:: Task goal ::
This exercise asks for every line of the material that includes the word "allows".

:: Exercise data ::
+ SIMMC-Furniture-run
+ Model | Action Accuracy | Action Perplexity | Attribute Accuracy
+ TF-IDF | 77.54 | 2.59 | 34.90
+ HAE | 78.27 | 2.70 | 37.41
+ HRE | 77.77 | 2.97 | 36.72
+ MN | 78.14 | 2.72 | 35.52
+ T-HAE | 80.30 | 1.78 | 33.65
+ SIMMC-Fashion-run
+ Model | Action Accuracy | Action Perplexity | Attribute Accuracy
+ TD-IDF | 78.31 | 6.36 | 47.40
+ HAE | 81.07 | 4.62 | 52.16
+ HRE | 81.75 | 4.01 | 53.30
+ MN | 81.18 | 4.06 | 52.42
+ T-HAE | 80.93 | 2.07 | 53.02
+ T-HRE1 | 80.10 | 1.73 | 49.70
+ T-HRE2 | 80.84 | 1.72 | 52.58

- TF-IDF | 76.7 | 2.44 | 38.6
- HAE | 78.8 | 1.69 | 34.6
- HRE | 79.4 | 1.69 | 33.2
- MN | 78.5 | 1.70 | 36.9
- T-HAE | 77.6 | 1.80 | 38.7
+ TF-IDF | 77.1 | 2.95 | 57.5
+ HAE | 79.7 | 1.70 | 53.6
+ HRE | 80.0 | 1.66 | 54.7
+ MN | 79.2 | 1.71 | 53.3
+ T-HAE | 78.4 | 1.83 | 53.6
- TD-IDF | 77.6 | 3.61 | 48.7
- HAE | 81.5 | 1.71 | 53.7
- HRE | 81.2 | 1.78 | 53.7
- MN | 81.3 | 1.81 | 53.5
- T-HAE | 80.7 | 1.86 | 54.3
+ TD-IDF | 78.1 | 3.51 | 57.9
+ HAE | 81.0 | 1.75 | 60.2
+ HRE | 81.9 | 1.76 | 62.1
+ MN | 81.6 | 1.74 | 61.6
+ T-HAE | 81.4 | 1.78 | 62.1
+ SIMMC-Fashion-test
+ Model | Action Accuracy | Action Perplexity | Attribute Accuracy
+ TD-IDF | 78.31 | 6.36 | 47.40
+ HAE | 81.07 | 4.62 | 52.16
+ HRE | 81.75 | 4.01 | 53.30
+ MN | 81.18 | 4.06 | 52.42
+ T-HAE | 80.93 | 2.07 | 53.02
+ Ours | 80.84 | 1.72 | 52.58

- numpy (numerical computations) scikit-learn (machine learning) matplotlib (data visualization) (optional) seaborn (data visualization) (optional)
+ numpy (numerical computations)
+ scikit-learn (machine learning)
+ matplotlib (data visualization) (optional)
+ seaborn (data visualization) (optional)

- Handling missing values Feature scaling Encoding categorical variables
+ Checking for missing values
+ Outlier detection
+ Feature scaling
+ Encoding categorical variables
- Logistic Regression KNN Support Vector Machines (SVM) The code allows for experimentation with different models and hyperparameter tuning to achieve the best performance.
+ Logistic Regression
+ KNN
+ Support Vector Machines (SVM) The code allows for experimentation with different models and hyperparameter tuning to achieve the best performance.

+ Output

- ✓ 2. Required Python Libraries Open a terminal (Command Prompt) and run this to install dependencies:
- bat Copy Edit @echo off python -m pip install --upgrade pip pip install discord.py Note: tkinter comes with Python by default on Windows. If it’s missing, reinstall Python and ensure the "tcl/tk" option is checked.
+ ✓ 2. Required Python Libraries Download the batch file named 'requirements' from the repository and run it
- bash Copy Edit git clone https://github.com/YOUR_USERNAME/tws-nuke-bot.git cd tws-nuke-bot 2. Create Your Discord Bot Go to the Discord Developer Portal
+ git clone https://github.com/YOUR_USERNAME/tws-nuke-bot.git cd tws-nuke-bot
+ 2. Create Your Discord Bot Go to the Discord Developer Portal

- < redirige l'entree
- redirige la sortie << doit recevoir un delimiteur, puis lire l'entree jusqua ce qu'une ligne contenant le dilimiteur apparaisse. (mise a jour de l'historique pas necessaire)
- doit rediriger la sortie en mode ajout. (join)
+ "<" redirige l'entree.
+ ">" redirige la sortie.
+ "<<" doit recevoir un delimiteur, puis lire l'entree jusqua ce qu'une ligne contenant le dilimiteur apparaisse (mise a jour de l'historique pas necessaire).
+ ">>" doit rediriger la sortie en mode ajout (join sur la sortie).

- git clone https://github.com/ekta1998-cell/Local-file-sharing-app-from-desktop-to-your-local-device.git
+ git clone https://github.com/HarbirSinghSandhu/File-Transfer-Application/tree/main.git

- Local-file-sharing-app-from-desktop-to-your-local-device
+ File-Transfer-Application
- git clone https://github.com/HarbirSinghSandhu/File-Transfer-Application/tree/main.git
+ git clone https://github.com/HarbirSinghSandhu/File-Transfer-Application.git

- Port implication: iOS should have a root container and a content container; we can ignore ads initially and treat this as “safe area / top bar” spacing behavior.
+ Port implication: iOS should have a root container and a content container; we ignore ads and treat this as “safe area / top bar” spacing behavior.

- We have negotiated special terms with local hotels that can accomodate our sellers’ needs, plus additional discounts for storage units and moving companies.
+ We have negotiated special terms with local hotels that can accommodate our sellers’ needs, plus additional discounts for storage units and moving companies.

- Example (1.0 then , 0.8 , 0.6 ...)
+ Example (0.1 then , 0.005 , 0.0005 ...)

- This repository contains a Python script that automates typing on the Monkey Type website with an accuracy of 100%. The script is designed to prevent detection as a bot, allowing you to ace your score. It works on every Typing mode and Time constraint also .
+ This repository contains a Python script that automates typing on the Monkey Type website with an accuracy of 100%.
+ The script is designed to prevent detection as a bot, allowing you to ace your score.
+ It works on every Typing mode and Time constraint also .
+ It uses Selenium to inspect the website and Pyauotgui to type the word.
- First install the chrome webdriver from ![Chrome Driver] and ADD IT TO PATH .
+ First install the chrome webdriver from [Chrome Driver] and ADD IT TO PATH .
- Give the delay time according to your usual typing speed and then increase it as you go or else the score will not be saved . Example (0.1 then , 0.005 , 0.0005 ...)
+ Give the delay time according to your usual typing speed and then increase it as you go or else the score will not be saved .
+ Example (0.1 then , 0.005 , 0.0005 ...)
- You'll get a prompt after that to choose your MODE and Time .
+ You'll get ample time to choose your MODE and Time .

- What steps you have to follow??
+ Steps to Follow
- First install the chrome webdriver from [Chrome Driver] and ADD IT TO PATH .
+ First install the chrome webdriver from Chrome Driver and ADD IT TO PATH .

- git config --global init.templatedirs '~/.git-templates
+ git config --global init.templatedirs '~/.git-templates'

:: Answer to the problem ::
- Logistic Regression KNN Support Vector Machines (SVM) The code allows for experimentation with different models and hyperparameter tuning to achieve the best performance.
+ Support Vector Machines (SVM) The code allows for experimentation with different models and hyperparameter tuning to achieve the best performance.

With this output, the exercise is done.